WORK TO COMPLETE ▸ Count only the lines of the records that hold "text", then give the number without any other words.

RECORD SET ▸
* * * * * * *

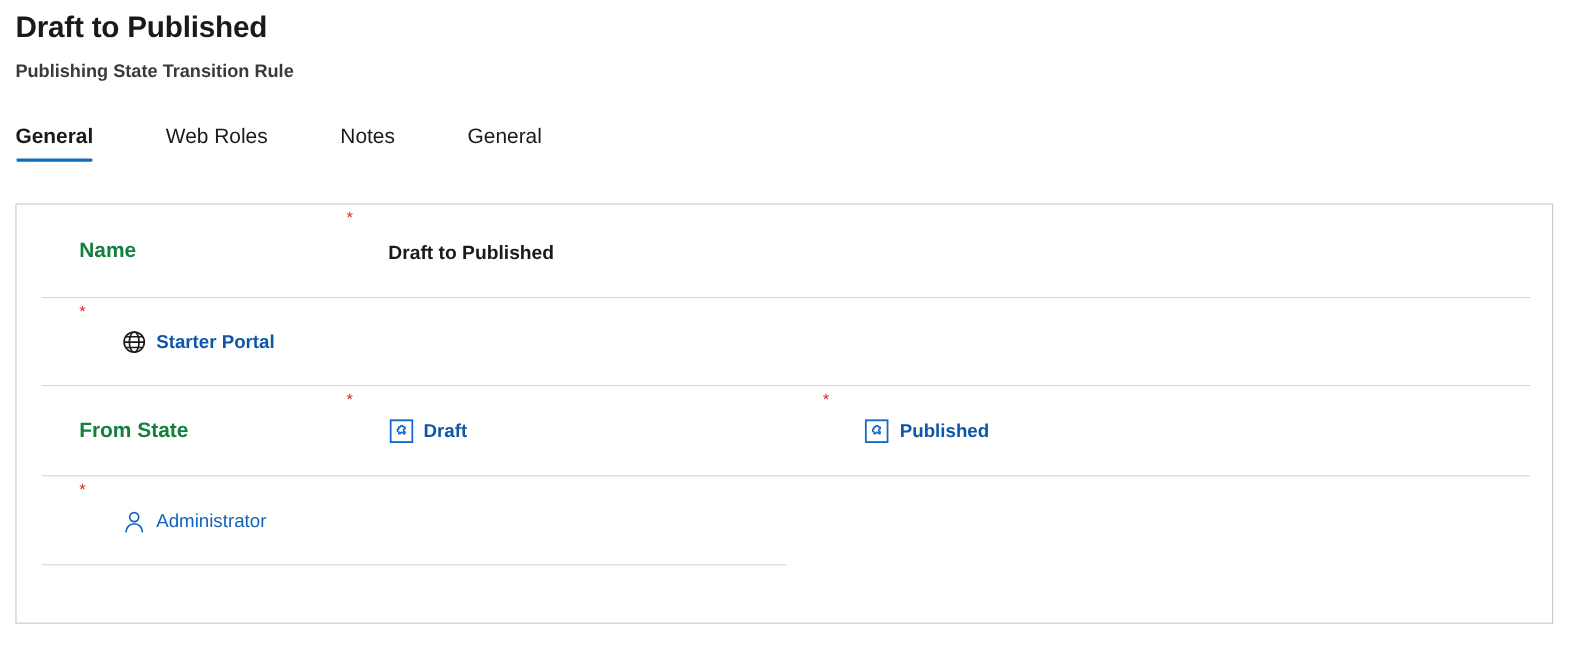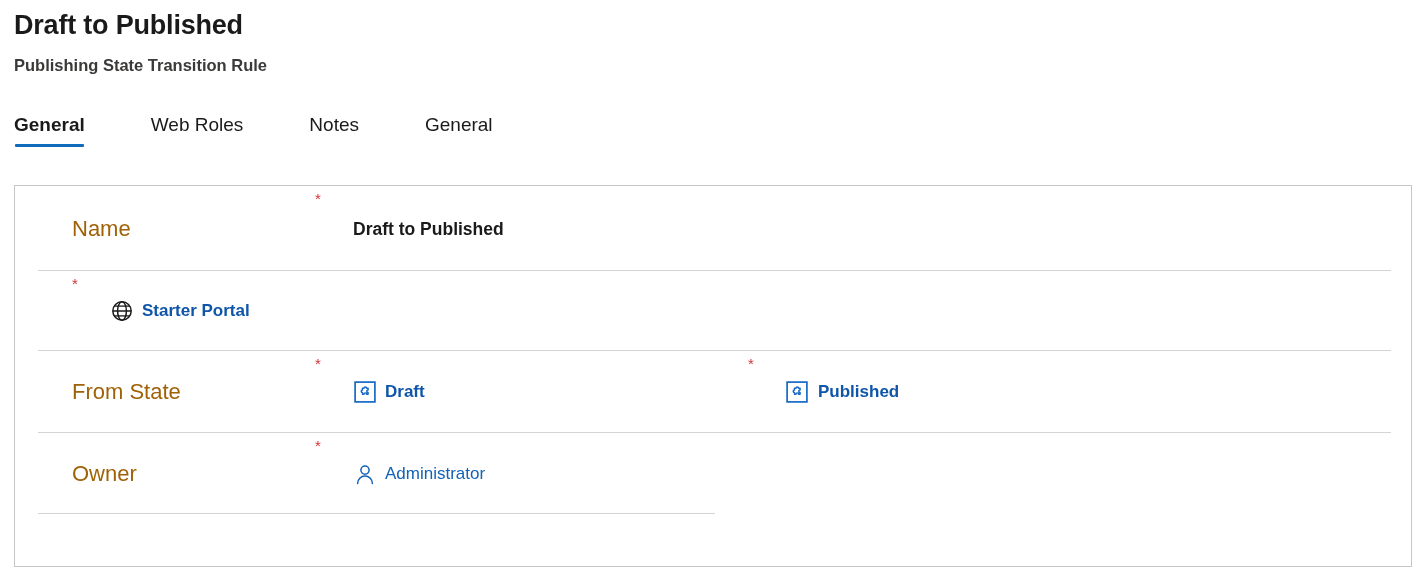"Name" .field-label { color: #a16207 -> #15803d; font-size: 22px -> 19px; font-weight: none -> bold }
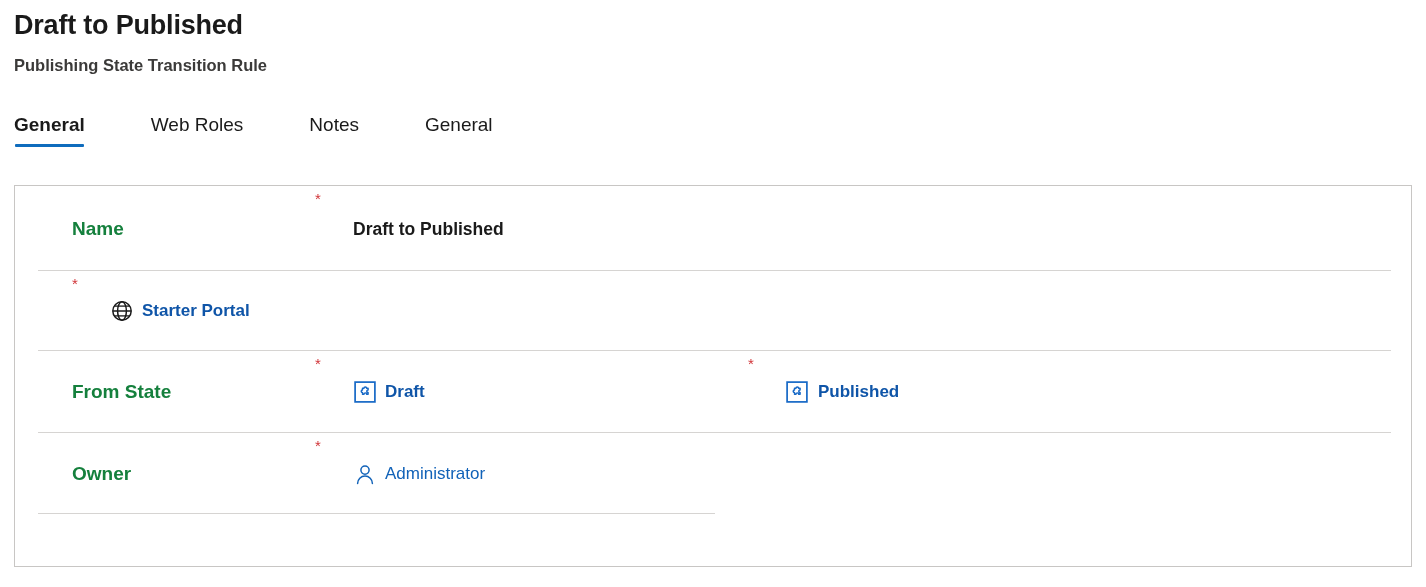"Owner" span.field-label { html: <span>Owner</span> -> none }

* * * * * * *

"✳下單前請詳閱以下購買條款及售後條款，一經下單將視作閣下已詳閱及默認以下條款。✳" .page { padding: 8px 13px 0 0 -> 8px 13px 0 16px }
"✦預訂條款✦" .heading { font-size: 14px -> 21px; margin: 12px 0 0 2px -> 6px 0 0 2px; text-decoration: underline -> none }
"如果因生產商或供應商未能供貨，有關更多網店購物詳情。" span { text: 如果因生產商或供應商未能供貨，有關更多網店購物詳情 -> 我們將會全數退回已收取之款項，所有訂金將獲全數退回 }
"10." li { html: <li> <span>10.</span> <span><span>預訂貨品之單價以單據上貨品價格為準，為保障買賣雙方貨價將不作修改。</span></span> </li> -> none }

* * * * * * *

RESULT FOR THIS TASK ▸ 2